More than a dozen “Founding Mothers” came together in 1985 because of the lack of housing resources for single women. Today, Deborah’s Place has a team of 50 full-time staff and 800 volunteers who assist on a yearly basis. “Most existing shelters served single men, and women did not feel safe spending the night in these environments, preferring to sleep on the street,” said Erin Watson, Communications Manager for Deborah’s Place. “Women experience homelessness differently from men: they’re more likely to experience sexual violence and other forms of trauma, in addition to the trauma of homelessness itself.”
But Deborah’s Place doesn’t just provide warm meals and a place to sleep. They also offer interim and permanent housing for women (including individuals who identify as female or non-binary) over the age of 18 who do not have children. “In some of our permanent housing programs, residents must have a disabling condition,” said Watson.
“We take all referrals for our permanent housing from Chicago’s Central Referral System, which allows all homeless services providers in the city to maintain a central list of people experiencing homelessness, prioritizing those who are most vulnerable to receive appropriate housing as soon as it becomes available.”
When it comes to available resources, there’s a waitlist followed by a screening process—conducted by staff—for both interim and permanent housing. At the organization’s facilities, staff works with the women to help achieve life-changing goals such as stable housing, employment, family reunification, and improved health. Ideally, this process occurs within 120 days, but the length of a resident’s stay depends upon the availability of affordable housing options.

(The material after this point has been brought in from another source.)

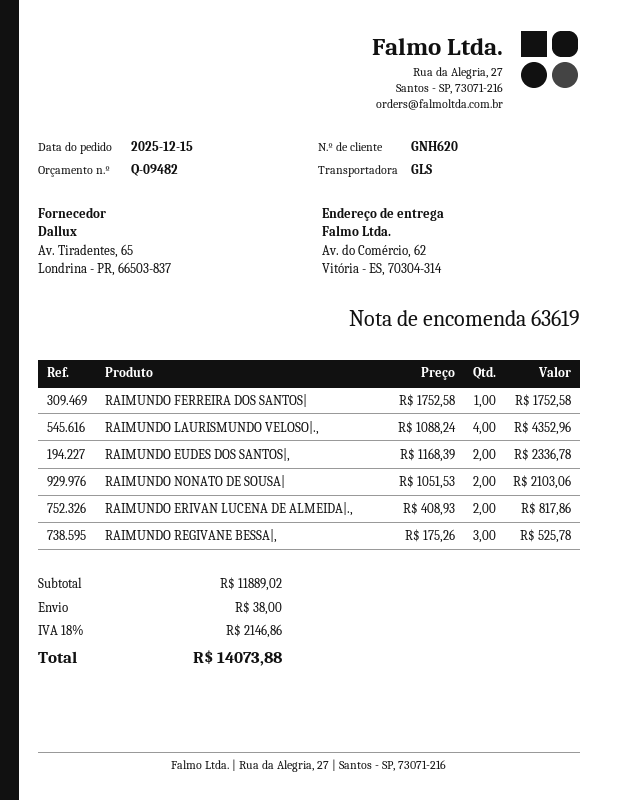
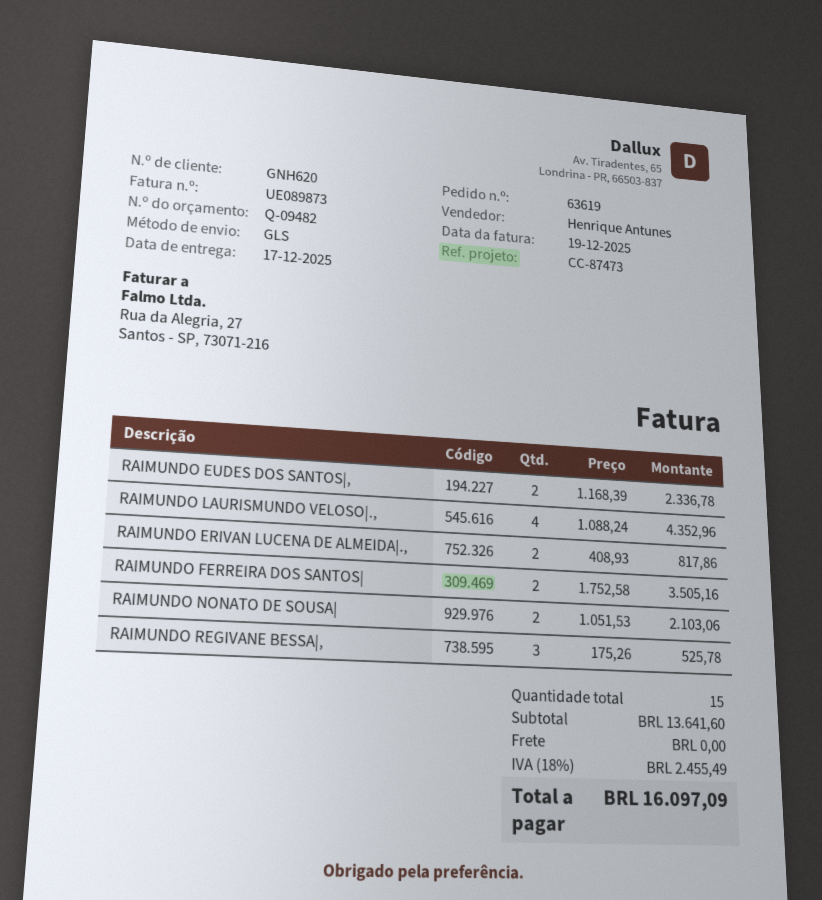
RAIMUNDO FERREIRA DOS SANTOS|: 1 x 1752.58 = 1752.58 -> 2 x 1752.58 = 3505.16
subtotal: 11889.02 -> 13641.60
shipping: 38.00 -> 0.00
tax: 18% = 2146.86 -> 18% = 2455.49
total: 14073.88 -> 16097.09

For those with a severe mental illness and/or who have been chronically homeless, there are Safe Haven houses where women are free to come and go for an indefinite amount of time, compete with access to meals, health services, learning center access, art therapy, computer access, and more. “These individuals are considered the hardest to serve,” said Watson. “Our staff works with them to build trusting relationships, while encouraging them to see the Safe Haven as a resource to achieve the goals they self-identify.” fw
SAVE THE DATE:
The Young Professional Board is hosting a fundraising fete on October 14 at the Highline in River North. Visit Deborahsplace.org for more information.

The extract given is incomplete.